School of Health and Related Research, University of Sheffield, 30 Regent St, Sheffield, S1 4DA, UK.
School of Allied and Public Health Professions, Canterbury Christ Church University, Canterbury, UK.
Syst Rev. 2024 Jul 25;13(1):195. doi: 10.1186/s13643-024-02620-2.
Breast cancer is the most diagnosed cancer in the world, with a worse prognosis documented in low- and middle-income countries. Inequalities pertaining to breast cancer outcomes are observed at within-country level, with demographics and socioeconomic status as major drivers.
This review aims to aggregate all available evidence from low- and middle-income countries on public health interventions that can be utilized to reduce breast cancer inequalities within the breast cancer continuum.
The study was a systematic review and narrative synthesis of available literature, with the literature search conducted between September and October 2021. The search was re-run in September 2022 to update the review. PubMed, Scopus, Embase, African Index Medicus and LILACS were searched, based on predetermined criteria. Randomized controlled trials, cohort studies and quasi-experimental studies were included for review, while studies without an intervention and comparator group were excluded. The Joanna Briggs Institute family of checklists was used for quality assessment of the included studies. Data pertaining to study design, quality control and intervention effectiveness was extracted.
A total of 915 studies were identified for screening and 21 studies met the selection criteria. Only one study specifically evaluated the impact of an intervention on breast cancer inequalities. Diverse, multi-level interventions that can be utilized to address breast cancer inequalities through targeted application to disadvantaged subpopulations were identified. Educational interventions were found to be effective in improving screening rates, downstaging through early presentation as well as improving time to diagnosis. Interventions aimed at subsidizing or eliminating screening payments resulted in improved screening rates. Patient navigation was highlighted to be effective in improving outcomes throughout the breast cancer continuum.

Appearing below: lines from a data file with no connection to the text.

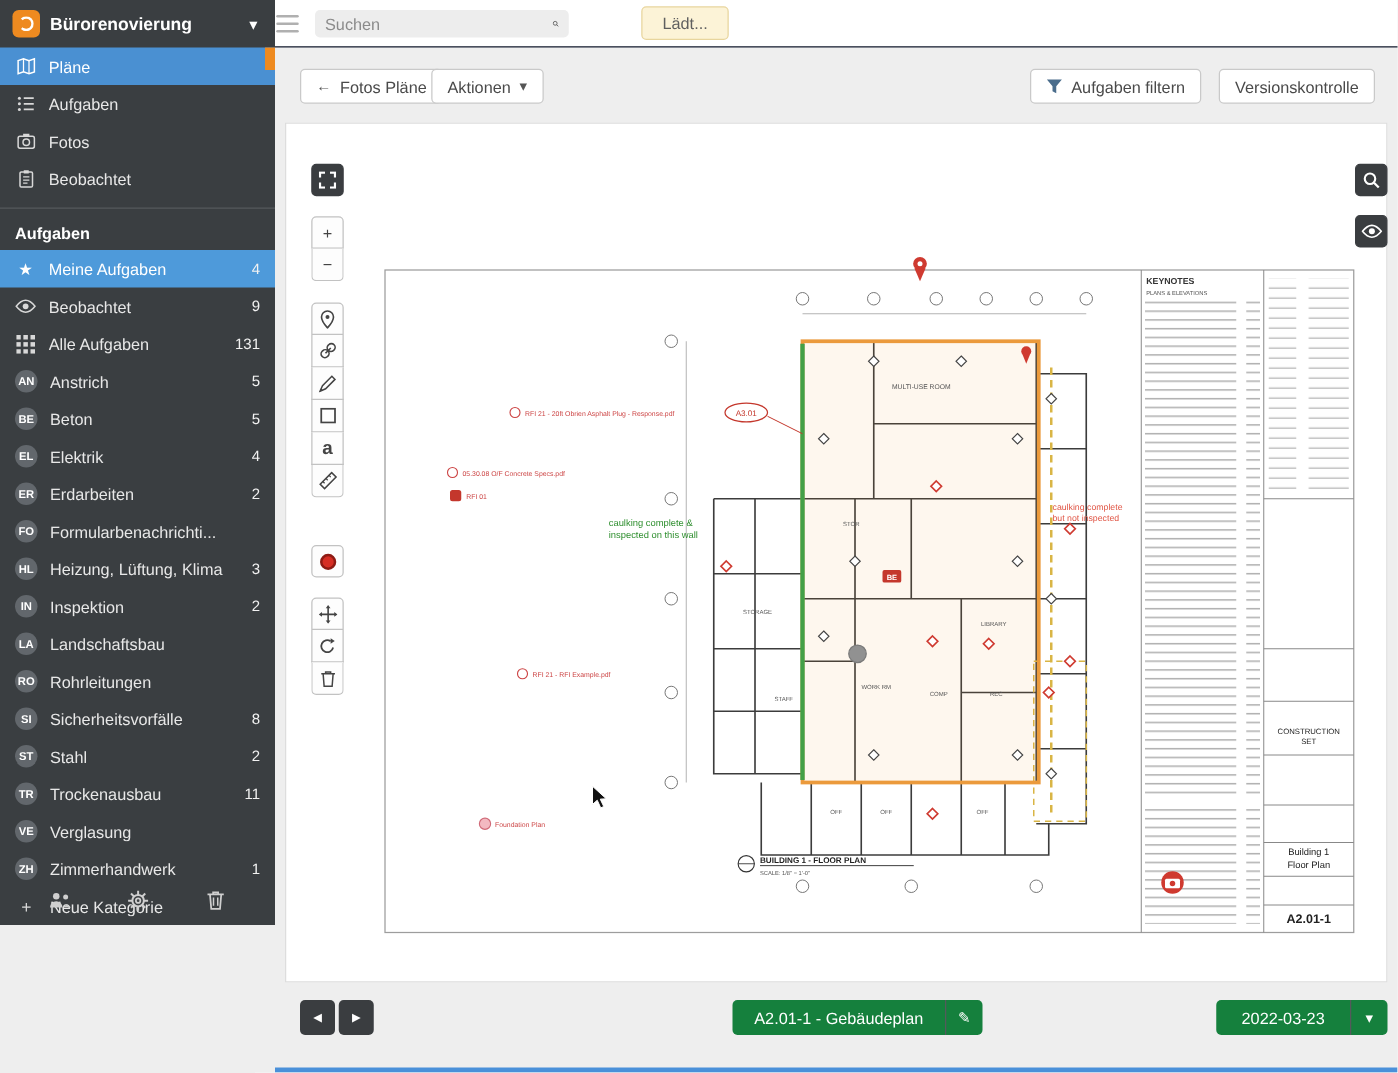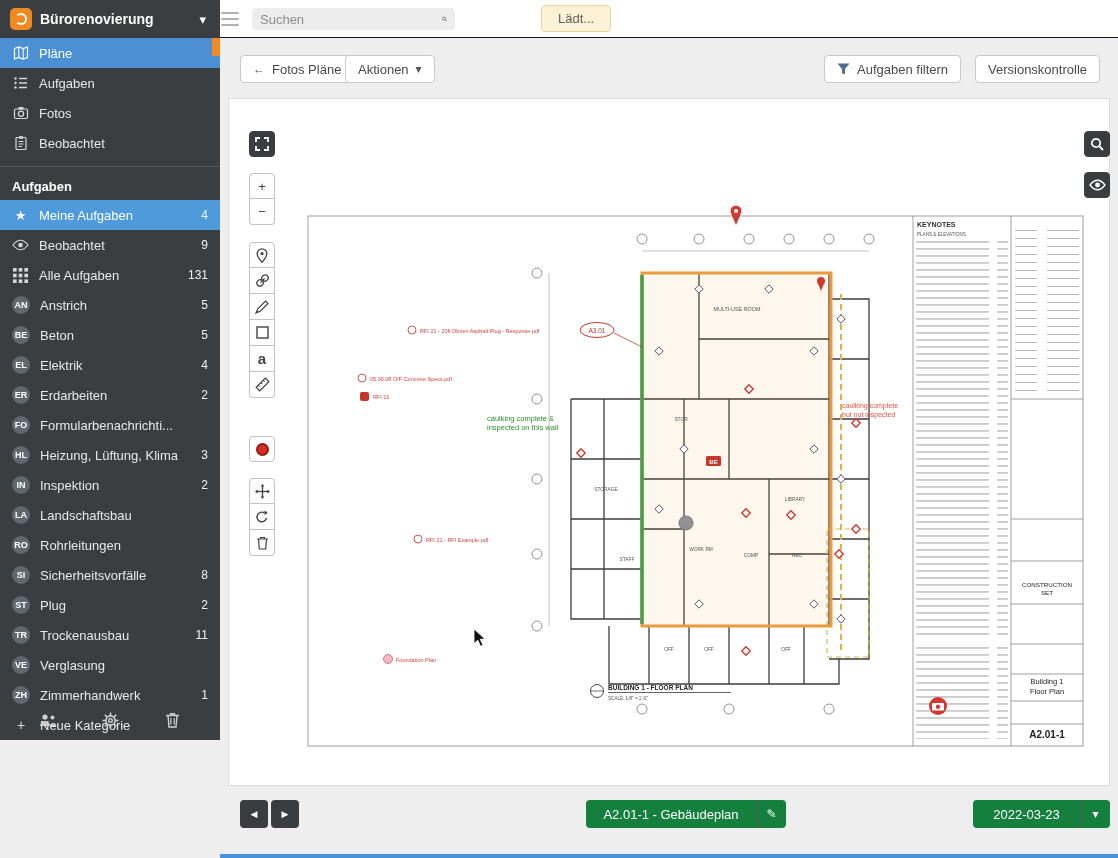--- a/index.html
+++ b/index.html
@@ -35,7 +35,7 @@
   .searchbox { position:absolute; left:44px; top:8px; width:203px; height:22px; background:#ededed; border-radius:4px; display:flex; align-items:center; padding:0 8px; gap:6px; }
   .searchbox input { flex:1; border:none; background:transparent; outline:none; font-size:13px; color:#444; font-family:"Liberation Sans",sans-serif; }
   .searchbox input::placeholder { color:#8b8b8b; }
-  .toast { position:absolute; left:305px; top:5px; height:27px; padding:0 16px; background:#fcf3d7; border:1px solid #e8d59d; border-radius:4px; display:flex; align-items:center; font-size:13px; color:#5f5f5f;margin-left:28px; }
+  .toast { position:absolute; left:305px; top:5px; height:27px; padding:0 16px; background:#fcf3d7; border:1px solid #e8d59d; border-radius:4px; display:flex; align-items:center; font-size:13px; color:#5f5f5f; }
 
   
   .main { position:absolute; left:220px; top:38px; width:898px; height:820px; background:#eeeeee; }

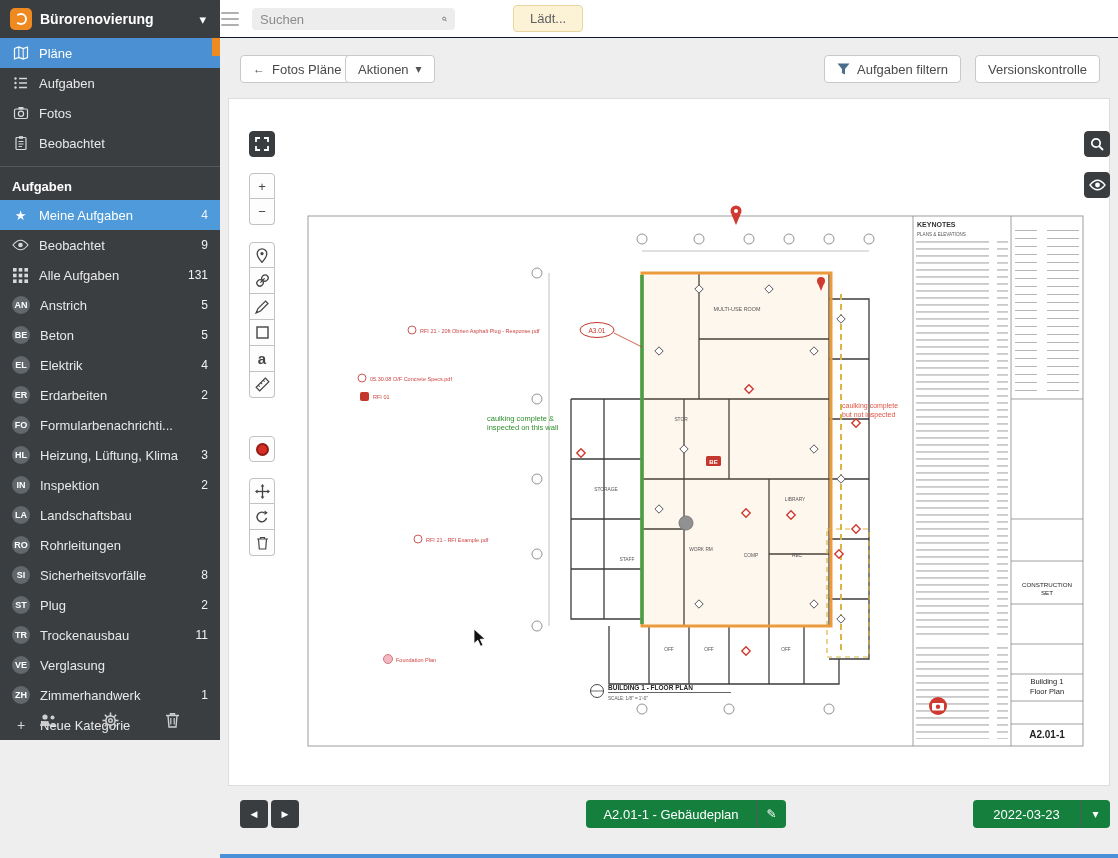--- a/index.html
+++ b/index.html
@@ -209,7 +209,7 @@
     </div>
     <div class="task-item">
       <span class="cat-badge">ST</span>
-      <span class="task-label">Plug</span>
+      <span class="task-label">Stahl</span>
       <span class="count">2</span>
     </div>
     <div class="task-item">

Findings from the systematic review underline the importance of early detection in breast cancer management for low- and middle-income countries. This can be achieved through a variety of interventions, including population education, and addressing access barriers to public health services such as screening, particularly among under-served populations. This study provides a comprehensive database of public health interventions relevant to low- and middle-income countries that can be utilized for planning and decision-making purposes. Findings from the review highlight an important research gap in primary studies on interventions aimed at reducing breast cancer inequalities in low- and middle-income countries.
PROSPERO registration number: CRD42021289643.
乳腺癌是全球最常见的癌症,中低收入国家的预后更差。在国内层面,乳腺癌结局的不平等现象也存在,人口统计学和社会经济地位是主要驱动因素。
本综述旨在汇总中低收入国家在可用于减少乳腺癌连续体中乳腺癌不平等的公共卫生干预措施方面的所有现有证据。
本研究是对现有文献进行系统回顾和叙述性综合,文献检索于 2021 年 9 月至 10 月进行,并于 2022 年 9 月再次进行检索以更新综述。根据预设标准,检索了 PubMed、Scopus、Embase、非洲医学索引和 LILACS。纳入了随机对照试验、队列研究和准实验研究进行综述,而没有干预和对照组的研究被排除在外。使用 Joanna Briggs 研究所的检查表对纳入研究进行质量评估。提取了与研究设计、质量控制和干预效果相关的数据。
共筛选出 915 项研究,21 项研究符合入选标准。只有一项研究专门评估了干预措施对乳腺癌不平等的影响。确定了多种多层次的干预措施,可以通过针对弱势群体的有针对性应用来解决乳腺癌不平等问题。教育干预措施被发现可有效提高筛查率,通过早期就诊降低分期,以及缩短诊断时间。旨在补贴或免除筛查费用的干预措施可提高筛查率。患者导航被强调可有效改善整个乳腺癌连续体的结果。
系统评价的结果强调了中低收入国家乳腺癌管理中早期检测的重要性。这可以通过各种干预措施实现,包括人口教育,并解决公共卫生服务(如筛查)的获取障碍,特别是在服务不足的人群中。本研究提供了一个与中低收入国家相关的公共卫生干预措施的综合数据库,可用于规划和决策目的。综述结果突出了一个重要的研究差距,即针对中低收入国家减少乳腺癌不平等的干预措施的初级研究。
PROSPERO 注册号:CRD42021289643。